The family objected that toxic chemotherapy would stunt the boy's growth and leave him sterile, if it didn't kill him outright.
Jensen's message for legislators trying to work changes in the laws was caution and contemplation: "It wouldn't be worthwhile to put on blinders," he said.
"We have bills that address little pieces here and there," Jensen said. "What we really need is to step back and take a comprehensive look."
On legislation in general Jensen deferred to his emissary, state Rep. LaVar Christensen, R-Draper, who accompanied him on his rounds of the Capitol. Jensen greeted representatives on an idle House floor Wednesday, then joined House Speaker Marty Stephens and Senate President Al Mansell in Mansell's office sanctum. Jensen was at the Capitol for about 90 minutes, returning again on Thursday to study legislation.
Christensen said a "mature minor" provision could be written in law to make judges give consideration to a minor's maturity in deciding what's best, which is what the judge in Parker's case finally determined.

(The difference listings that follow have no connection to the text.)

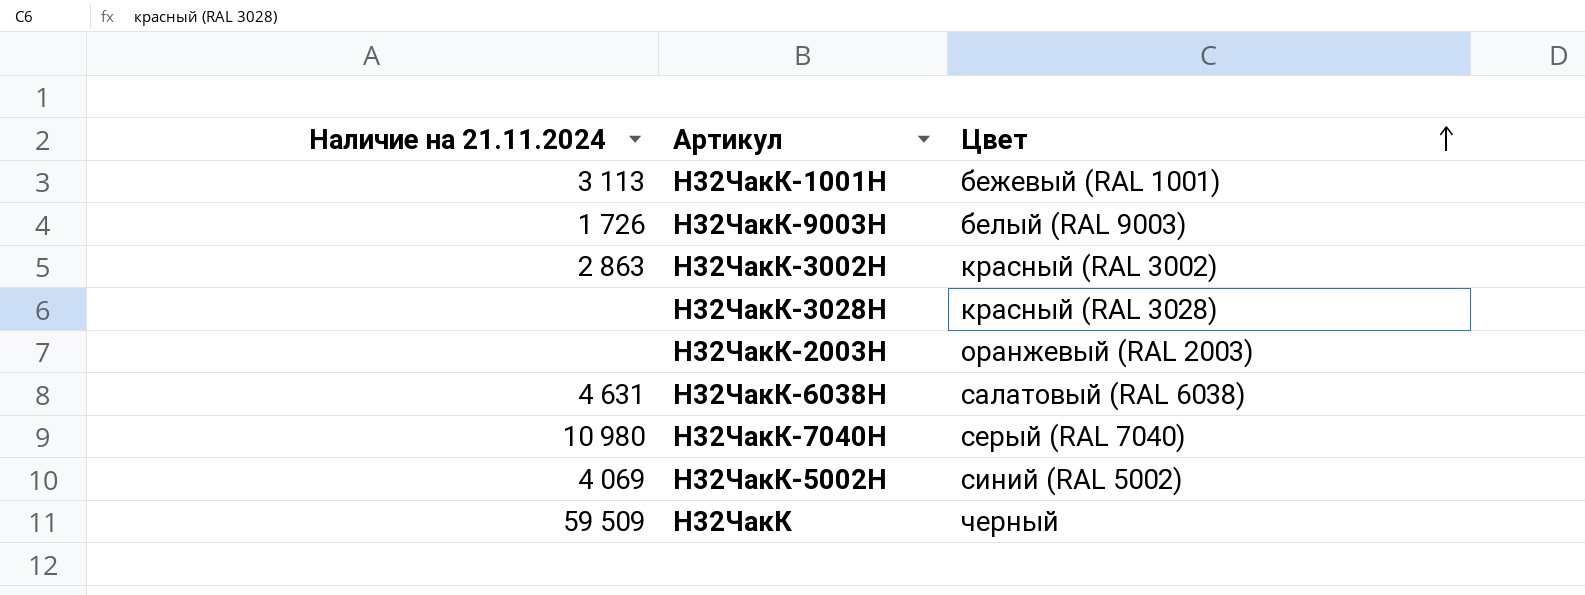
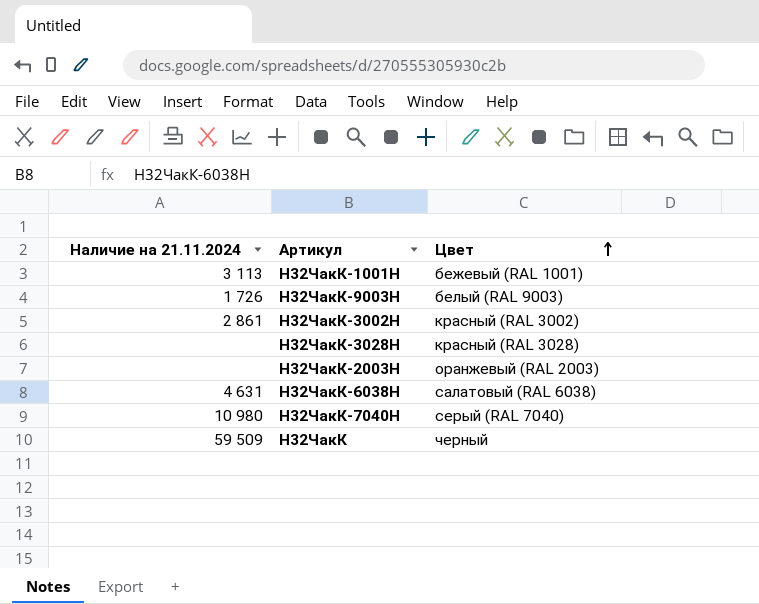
row Н32ЧакК-5002Н: 4 069 | синий (RAL 5002) -> none
Н32ЧакК-3002Н | Наличие на 21.11.2024: 2 863 -> 2 861

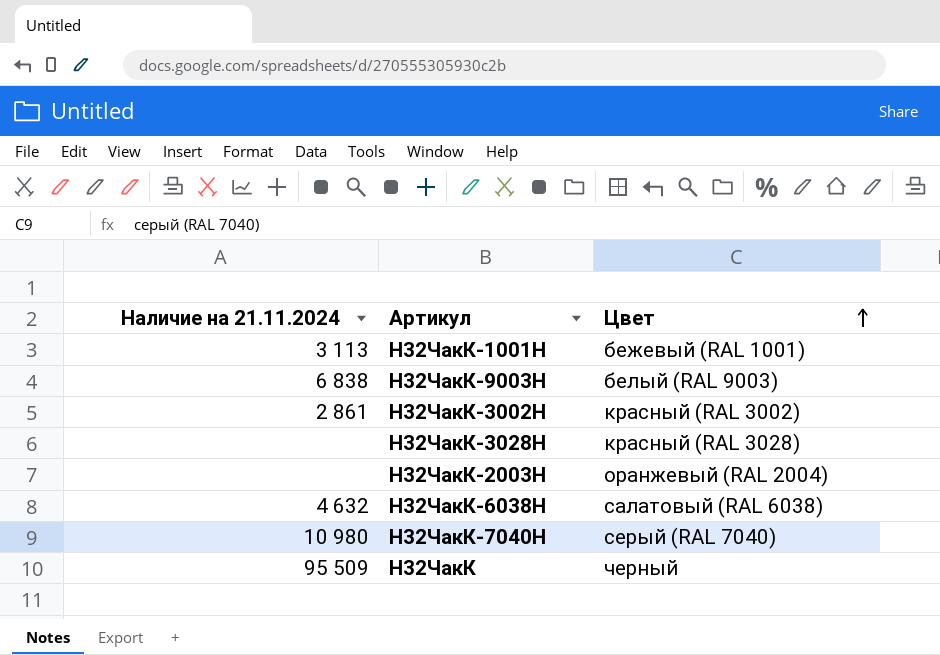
Н32ЧакК-9003Н | Наличие на 21.11.2024: 1 726 -> 6 838
Н32ЧакК-2003Н | Цвет: оранжевый (RAL 2003) -> оранжевый (RAL 2004)
Н32ЧакК-6038Н | Наличие на 21.11.2024: 4 631 -> 4 632
Н32ЧакК | Наличие на 21.11.2024: 59 509 -> 95 509

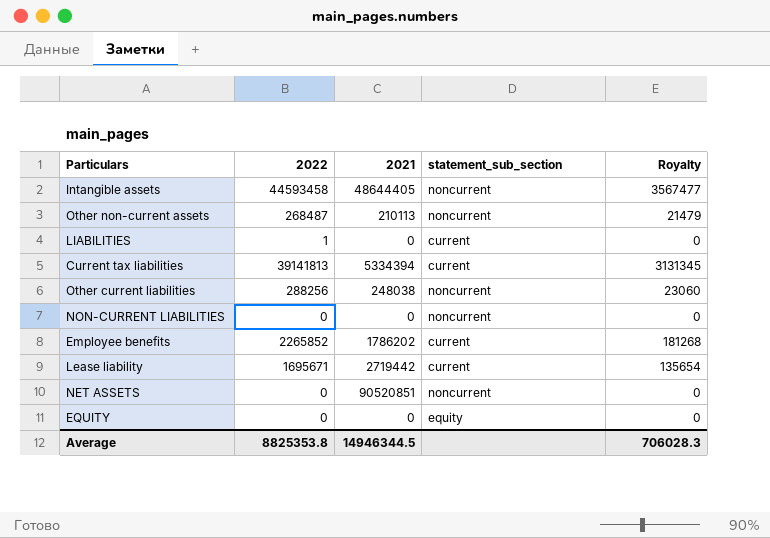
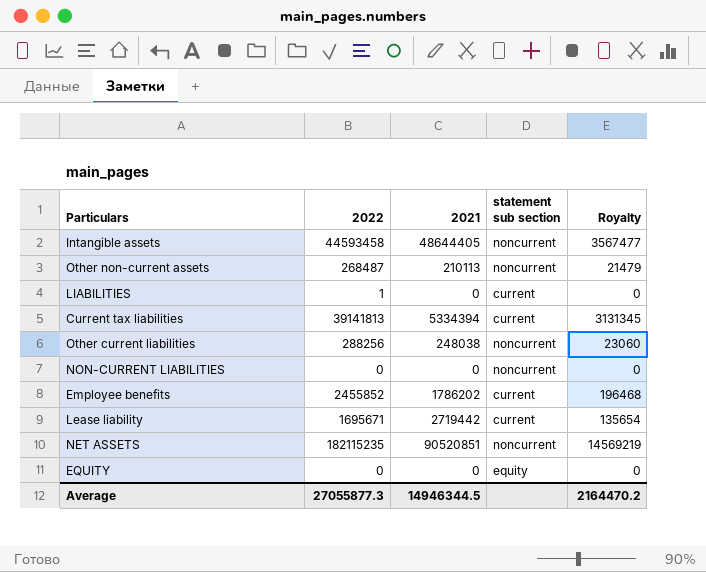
column name: statement_sub_section -> statement sub section
Employee benefits | 2022: 2265852 -> 2455852
Employee benefits | Royalty: 181268 -> 196468
NET ASSETS | 2022: 0 -> 182115235
NET ASSETS | Royalty: 0 -> 14569219
Average | 2022: 8825353.8 -> 27055877.3
Average | Royalty: 706028.3 -> 2164470.2

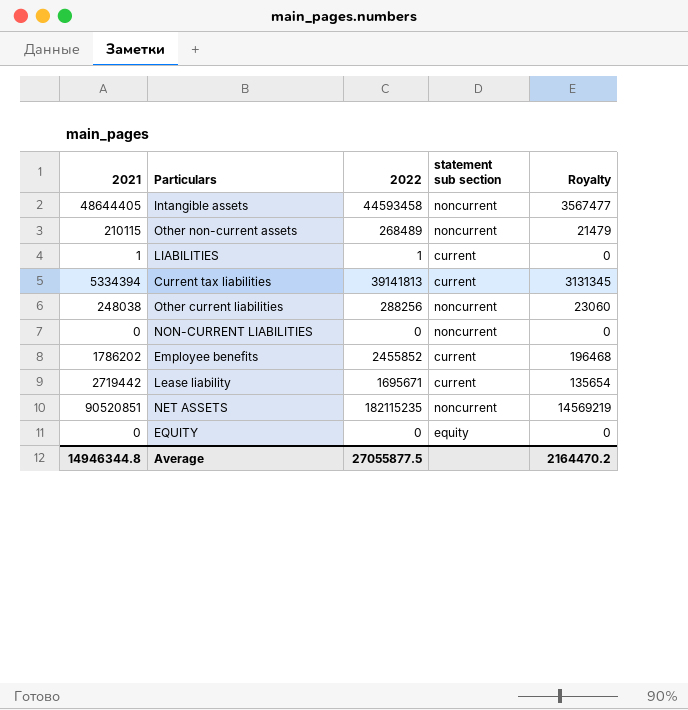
column 2021 | position: 3 -> 1
Other non-current assets | 2021: 210113 -> 210115
Other non-current assets | 2022: 268487 -> 268489
LIABILITIES | 2021: 0 -> 1
Average | 2021: 14946344.5 -> 14946344.8
Average | 2022: 27055877.3 -> 27055877.5

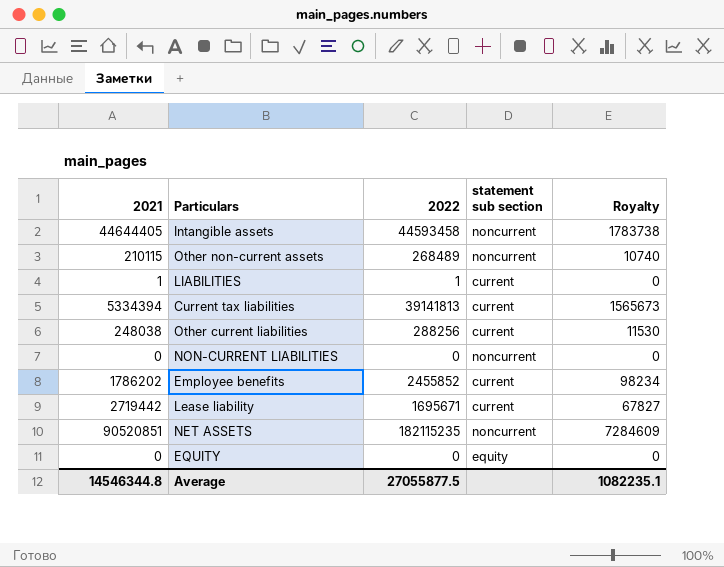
column Royalty | formula: [2022] * 0.08 -> [2022] * 0.04
Intangible assets | 2021: 48644405 -> 44644405
Other current liabilities | statement sub section: noncurrent -> current
Average | 2021: 14946344.8 -> 14546344.8
Average | Royalty: 2164470.2 -> 1082235.1

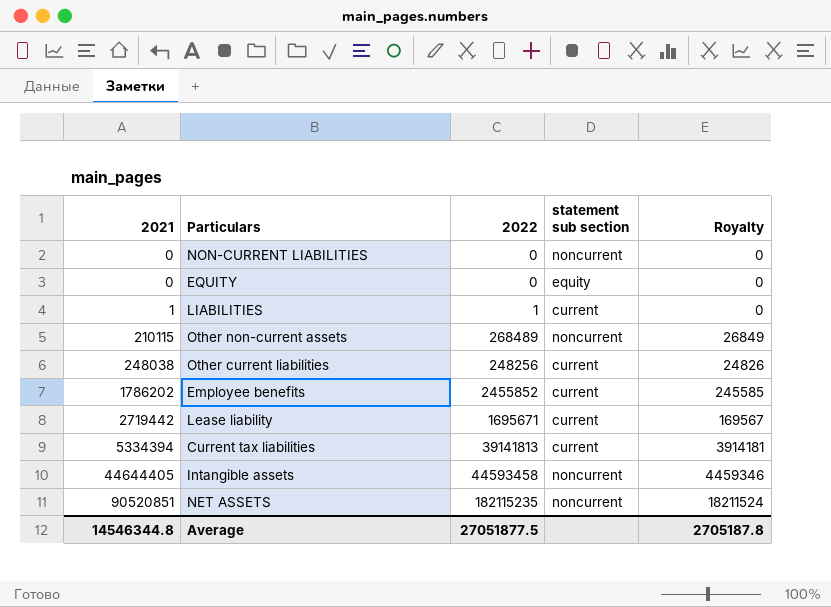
row order: none -> 2021 ascending
column Royalty | formula: [2022] * 0.04 -> [2022] * 0.1
Other current liabilities | 2022: 288256 -> 248256
Average | 2022: 27055877.5 -> 27051877.5
Average | Royalty: 1082235.1 -> 2705187.8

Asked how he felt about becoming a populist cause in a big election year for legislators, Jensen shrugged, tried to erase a grimace from his face and refused comment. He said he was waiting for legislators to sort out and consolidate their bills before taking any positions.
"I endorse what's right," he said.
Christensen said the Jensen family's influence at the Capitol could not be underestimated.
"They're very credible, they're not bitter, they're not railing," Christensen said. "They're just happy to have their family together."